== WHAT IS BEING ASKED ==
An exact copy of all the entries is needed, with no images in it.

== PROVIDED RECORDS ==
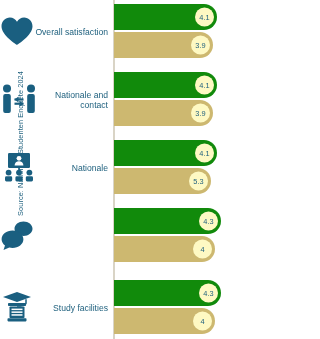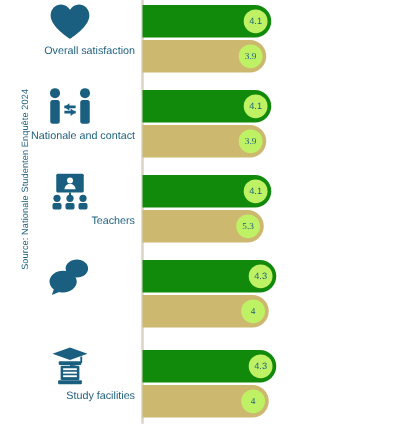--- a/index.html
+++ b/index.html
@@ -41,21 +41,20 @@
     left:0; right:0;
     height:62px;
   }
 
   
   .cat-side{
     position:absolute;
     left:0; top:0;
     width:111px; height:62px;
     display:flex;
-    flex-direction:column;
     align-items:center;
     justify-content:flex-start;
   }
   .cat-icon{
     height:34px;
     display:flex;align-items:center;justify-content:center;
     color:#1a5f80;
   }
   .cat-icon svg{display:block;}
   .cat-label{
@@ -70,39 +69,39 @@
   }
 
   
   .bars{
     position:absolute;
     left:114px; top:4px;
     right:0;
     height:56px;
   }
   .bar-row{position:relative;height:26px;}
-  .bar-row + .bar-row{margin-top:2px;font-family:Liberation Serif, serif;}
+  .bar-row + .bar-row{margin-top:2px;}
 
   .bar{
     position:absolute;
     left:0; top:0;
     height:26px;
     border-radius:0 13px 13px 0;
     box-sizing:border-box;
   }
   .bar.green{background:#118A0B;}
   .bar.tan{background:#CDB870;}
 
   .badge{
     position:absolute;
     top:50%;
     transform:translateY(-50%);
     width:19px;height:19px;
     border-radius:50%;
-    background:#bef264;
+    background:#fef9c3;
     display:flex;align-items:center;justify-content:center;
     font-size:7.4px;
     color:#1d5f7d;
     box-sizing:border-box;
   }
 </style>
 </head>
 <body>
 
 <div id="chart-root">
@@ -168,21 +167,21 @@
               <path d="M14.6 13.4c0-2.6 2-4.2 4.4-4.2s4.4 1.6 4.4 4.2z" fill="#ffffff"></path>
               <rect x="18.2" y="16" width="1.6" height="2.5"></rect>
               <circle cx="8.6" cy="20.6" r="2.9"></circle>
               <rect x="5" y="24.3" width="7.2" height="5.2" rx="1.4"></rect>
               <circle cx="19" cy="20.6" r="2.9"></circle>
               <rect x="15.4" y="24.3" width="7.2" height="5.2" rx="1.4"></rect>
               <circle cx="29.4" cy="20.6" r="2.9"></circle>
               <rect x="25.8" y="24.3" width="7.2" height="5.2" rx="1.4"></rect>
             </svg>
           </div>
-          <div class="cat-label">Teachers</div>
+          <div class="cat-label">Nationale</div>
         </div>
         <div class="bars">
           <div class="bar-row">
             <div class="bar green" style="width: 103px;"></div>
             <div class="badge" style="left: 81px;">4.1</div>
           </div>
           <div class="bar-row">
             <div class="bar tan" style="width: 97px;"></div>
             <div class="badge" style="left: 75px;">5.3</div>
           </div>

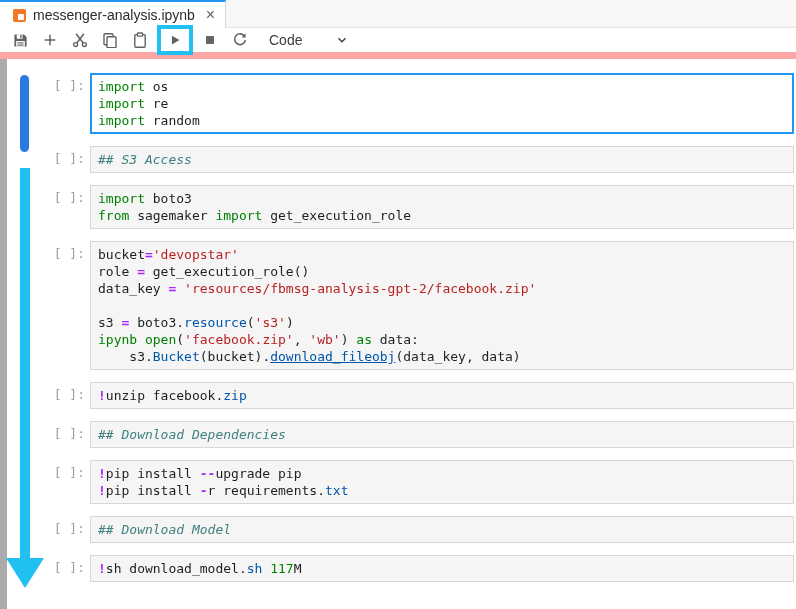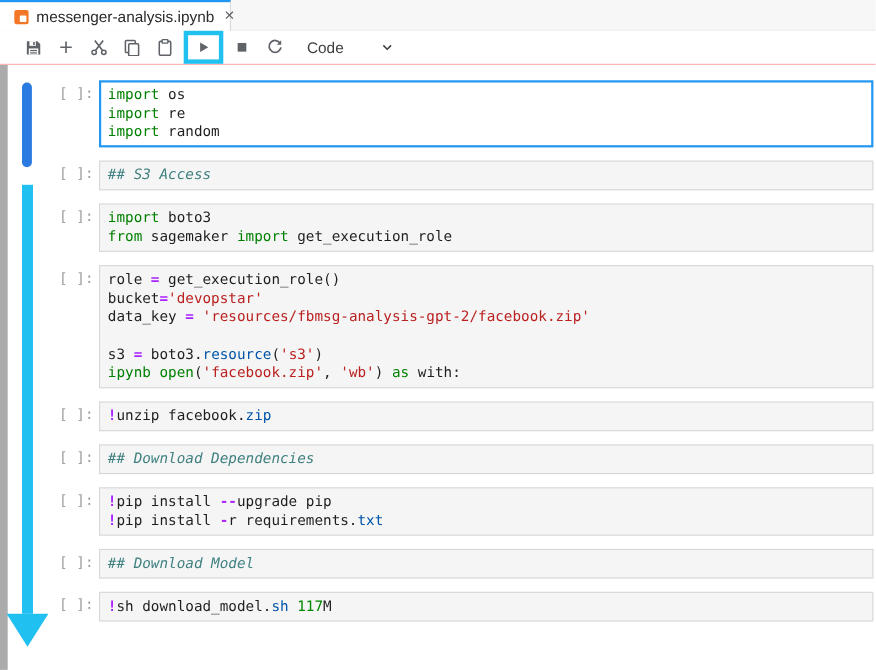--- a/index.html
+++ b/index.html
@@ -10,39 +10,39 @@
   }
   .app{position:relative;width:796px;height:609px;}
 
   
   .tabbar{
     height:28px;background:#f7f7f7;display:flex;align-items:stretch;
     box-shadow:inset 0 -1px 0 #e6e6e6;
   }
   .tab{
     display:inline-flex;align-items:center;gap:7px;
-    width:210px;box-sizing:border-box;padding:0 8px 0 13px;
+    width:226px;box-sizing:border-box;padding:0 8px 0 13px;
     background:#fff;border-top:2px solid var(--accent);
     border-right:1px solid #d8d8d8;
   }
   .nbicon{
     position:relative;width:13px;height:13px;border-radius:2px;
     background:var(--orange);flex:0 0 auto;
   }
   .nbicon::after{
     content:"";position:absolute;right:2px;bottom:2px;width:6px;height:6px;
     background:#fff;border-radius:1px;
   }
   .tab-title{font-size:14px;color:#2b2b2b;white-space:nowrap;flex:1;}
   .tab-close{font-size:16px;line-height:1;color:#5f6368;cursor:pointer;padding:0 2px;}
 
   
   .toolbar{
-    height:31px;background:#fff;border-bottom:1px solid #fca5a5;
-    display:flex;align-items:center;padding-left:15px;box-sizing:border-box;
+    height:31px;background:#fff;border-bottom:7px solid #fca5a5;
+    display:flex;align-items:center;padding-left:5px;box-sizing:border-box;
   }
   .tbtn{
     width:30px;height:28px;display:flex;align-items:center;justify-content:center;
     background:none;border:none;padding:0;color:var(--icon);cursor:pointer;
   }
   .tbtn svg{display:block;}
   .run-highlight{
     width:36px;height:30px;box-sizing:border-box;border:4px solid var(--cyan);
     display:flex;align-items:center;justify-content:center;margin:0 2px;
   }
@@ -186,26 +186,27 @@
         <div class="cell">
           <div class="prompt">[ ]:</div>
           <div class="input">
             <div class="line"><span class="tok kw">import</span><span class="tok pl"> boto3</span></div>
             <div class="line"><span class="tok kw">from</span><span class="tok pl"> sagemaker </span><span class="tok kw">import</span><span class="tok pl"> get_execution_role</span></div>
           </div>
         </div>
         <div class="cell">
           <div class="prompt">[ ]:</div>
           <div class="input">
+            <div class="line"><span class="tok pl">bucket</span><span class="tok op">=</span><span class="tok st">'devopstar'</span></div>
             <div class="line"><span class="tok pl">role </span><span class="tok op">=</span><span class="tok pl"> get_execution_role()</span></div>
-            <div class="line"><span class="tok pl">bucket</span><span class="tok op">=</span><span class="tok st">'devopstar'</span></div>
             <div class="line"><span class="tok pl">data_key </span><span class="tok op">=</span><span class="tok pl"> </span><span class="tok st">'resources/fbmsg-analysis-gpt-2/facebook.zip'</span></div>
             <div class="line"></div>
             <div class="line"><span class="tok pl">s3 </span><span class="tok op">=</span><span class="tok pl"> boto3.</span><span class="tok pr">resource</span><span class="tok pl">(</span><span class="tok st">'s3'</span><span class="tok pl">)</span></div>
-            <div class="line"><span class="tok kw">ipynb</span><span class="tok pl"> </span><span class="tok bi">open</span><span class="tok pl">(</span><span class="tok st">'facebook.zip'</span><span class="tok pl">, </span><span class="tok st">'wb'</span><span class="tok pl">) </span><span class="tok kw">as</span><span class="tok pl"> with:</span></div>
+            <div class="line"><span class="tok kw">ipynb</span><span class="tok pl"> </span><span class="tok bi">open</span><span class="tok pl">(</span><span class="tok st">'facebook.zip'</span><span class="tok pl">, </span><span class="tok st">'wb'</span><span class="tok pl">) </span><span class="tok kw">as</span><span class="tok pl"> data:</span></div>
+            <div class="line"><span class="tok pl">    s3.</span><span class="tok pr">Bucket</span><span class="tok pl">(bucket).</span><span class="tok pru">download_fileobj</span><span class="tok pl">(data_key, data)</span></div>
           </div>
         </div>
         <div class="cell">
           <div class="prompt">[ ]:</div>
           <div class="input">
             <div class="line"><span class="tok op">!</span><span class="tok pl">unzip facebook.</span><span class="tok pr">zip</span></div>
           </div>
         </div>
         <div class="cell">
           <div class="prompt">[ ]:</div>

== REPLY ==
--- a/index.html
+++ b/index.html
@@ -41,21 +41,20 @@
     left:0; right:0;
     height:62px;
   }
 
   
   .cat-side{
     position:absolute;
     left:0; top:0;
     width:111px; height:62px;
     display:flex;
-    flex-direction:column;
     align-items:center;
     justify-content:flex-start;
   }
   .cat-icon{
     height:34px;
     display:flex;align-items:center;justify-content:center;
     color:#1a5f80;
   }
   .cat-icon svg{display:block;}
   .cat-label{
@@ -70,39 +69,39 @@
   }
 
   
   .bars{
     position:absolute;
     left:114px; top:4px;
     right:0;
     height:56px;
   }
   .bar-row{position:relative;height:26px;}
-  .bar-row + .bar-row{margin-top:2px;font-family:Liberation Serif, serif;}
+  .bar-row + .bar-row{margin-top:2px;}
 
   .bar{
     position:absolute;
     left:0; top:0;
     height:26px;
     border-radius:0 13px 13px 0;
     box-sizing:border-box;
   }
   .bar.green{background:#118A0B;}
   .bar.tan{background:#CDB870;}
 
   .badge{
     position:absolute;
     top:50%;
     transform:translateY(-50%);
     width:19px;height:19px;
     border-radius:50%;
-    background:#bef264;
+    background:#fef9c3;
     display:flex;align-items:center;justify-content:center;
     font-size:7.4px;
     color:#1d5f7d;
     box-sizing:border-box;
   }
 </style>
 </head>
 <body>
 
 <div id="chart-root">
@@ -168,21 +167,21 @@
               <path d="M14.6 13.4c0-2.6 2-4.2 4.4-4.2s4.4 1.6 4.4 4.2z" fill="#ffffff"></path>
               <rect x="18.2" y="16" width="1.6" height="2.5"></rect>
               <circle cx="8.6" cy="20.6" r="2.9"></circle>
               <rect x="5" y="24.3" width="7.2" height="5.2" rx="1.4"></rect>
               <circle cx="19" cy="20.6" r="2.9"></circle>
               <rect x="15.4" y="24.3" width="7.2" height="5.2" rx="1.4"></rect>
               <circle cx="29.4" cy="20.6" r="2.9"></circle>
               <rect x="25.8" y="24.3" width="7.2" height="5.2" rx="1.4"></rect>
             </svg>
           </div>
-          <div class="cat-label">Teachers</div>
+          <div class="cat-label">Nationale</div>
         </div>
         <div class="bars">
           <div class="bar-row">
             <div class="bar green" style="width: 103px;"></div>
             <div class="badge" style="left: 81px;">4.1</div>
           </div>
           <div class="bar-row">
             <div class="bar tan" style="width: 97px;"></div>
             <div class="badge" style="left: 75px;">5.3</div>
           </div>

--- a/index.html
+++ b/index.html
@@ -10,39 +10,39 @@
   }
   .app{position:relative;width:796px;height:609px;}
 
   
   .tabbar{
     height:28px;background:#f7f7f7;display:flex;align-items:stretch;
     box-shadow:inset 0 -1px 0 #e6e6e6;
   }
   .tab{
     display:inline-flex;align-items:center;gap:7px;
-    width:210px;box-sizing:border-box;padding:0 8px 0 13px;
+    width:226px;box-sizing:border-box;padding:0 8px 0 13px;
     background:#fff;border-top:2px solid var(--accent);
     border-right:1px solid #d8d8d8;
   }
   .nbicon{
     position:relative;width:13px;height:13px;border-radius:2px;
     background:var(--orange);flex:0 0 auto;
   }
   .nbicon::after{
     content:"";position:absolute;right:2px;bottom:2px;width:6px;height:6px;
     background:#fff;border-radius:1px;
   }
   .tab-title{font-size:14px;color:#2b2b2b;white-space:nowrap;flex:1;}
   .tab-close{font-size:16px;line-height:1;color:#5f6368;cursor:pointer;padding:0 2px;}
 
   
   .toolbar{
-    height:31px;background:#fff;border-bottom:1px solid #fca5a5;
-    display:flex;align-items:center;padding-left:15px;box-sizing:border-box;
+    height:31px;background:#fff;border-bottom:7px solid #fca5a5;
+    display:flex;align-items:center;padding-left:5px;box-sizing:border-box;
   }
   .tbtn{
     width:30px;height:28px;display:flex;align-items:center;justify-content:center;
     background:none;border:none;padding:0;color:var(--icon);cursor:pointer;
   }
   .tbtn svg{display:block;}
   .run-highlight{
     width:36px;height:30px;box-sizing:border-box;border:4px solid var(--cyan);
     display:flex;align-items:center;justify-content:center;margin:0 2px;
   }
@@ -186,26 +186,27 @@
         <div class="cell">
           <div class="prompt">[ ]:</div>
           <div class="input">
             <div class="line"><span class="tok kw">import</span><span class="tok pl"> boto3</span></div>
             <div class="line"><span class="tok kw">from</span><span class="tok pl"> sagemaker </span><span class="tok kw">import</span><span class="tok pl"> get_execution_role</span></div>
           </div>
         </div>
         <div class="cell">
           <div class="prompt">[ ]:</div>
           <div class="input">
+            <div class="line"><span class="tok pl">bucket</span><span class="tok op">=</span><span class="tok st">'devopstar'</span></div>
             <div class="line"><span class="tok pl">role </span><span class="tok op">=</span><span class="tok pl"> get_execution_role()</span></div>
-            <div class="line"><span class="tok pl">bucket</span><span class="tok op">=</span><span class="tok st">'devopstar'</span></div>
             <div class="line"><span class="tok pl">data_key </span><span class="tok op">=</span><span class="tok pl"> </span><span class="tok st">'resources/fbmsg-analysis-gpt-2/facebook.zip'</span></div>
             <div class="line"></div>
             <div class="line"><span class="tok pl">s3 </span><span class="tok op">=</span><span class="tok pl"> boto3.</span><span class="tok pr">resource</span><span class="tok pl">(</span><span class="tok st">'s3'</span><span class="tok pl">)</span></div>
-            <div class="line"><span class="tok kw">ipynb</span><span class="tok pl"> </span><span class="tok bi">open</span><span class="tok pl">(</span><span class="tok st">'facebook.zip'</span><span class="tok pl">, </span><span class="tok st">'wb'</span><span class="tok pl">) </span><span class="tok kw">as</span><span class="tok pl"> with:</span></div>
+            <div class="line"><span class="tok kw">ipynb</span><span class="tok pl"> </span><span class="tok bi">open</span><span class="tok pl">(</span><span class="tok st">'facebook.zip'</span><span class="tok pl">, </span><span class="tok st">'wb'</span><span class="tok pl">) </span><span class="tok kw">as</span><span class="tok pl"> data:</span></div>
+            <div class="line"><span class="tok pl">    s3.</span><span class="tok pr">Bucket</span><span class="tok pl">(bucket).</span><span class="tok pru">download_fileobj</span><span class="tok pl">(data_key, data)</span></div>
           </div>
         </div>
         <div class="cell">
           <div class="prompt">[ ]:</div>
           <div class="input">
             <div class="line"><span class="tok op">!</span><span class="tok pl">unzip facebook.</span><span class="tok pr">zip</span></div>
           </div>
         </div>
         <div class="cell">
           <div class="prompt">[ ]:</div>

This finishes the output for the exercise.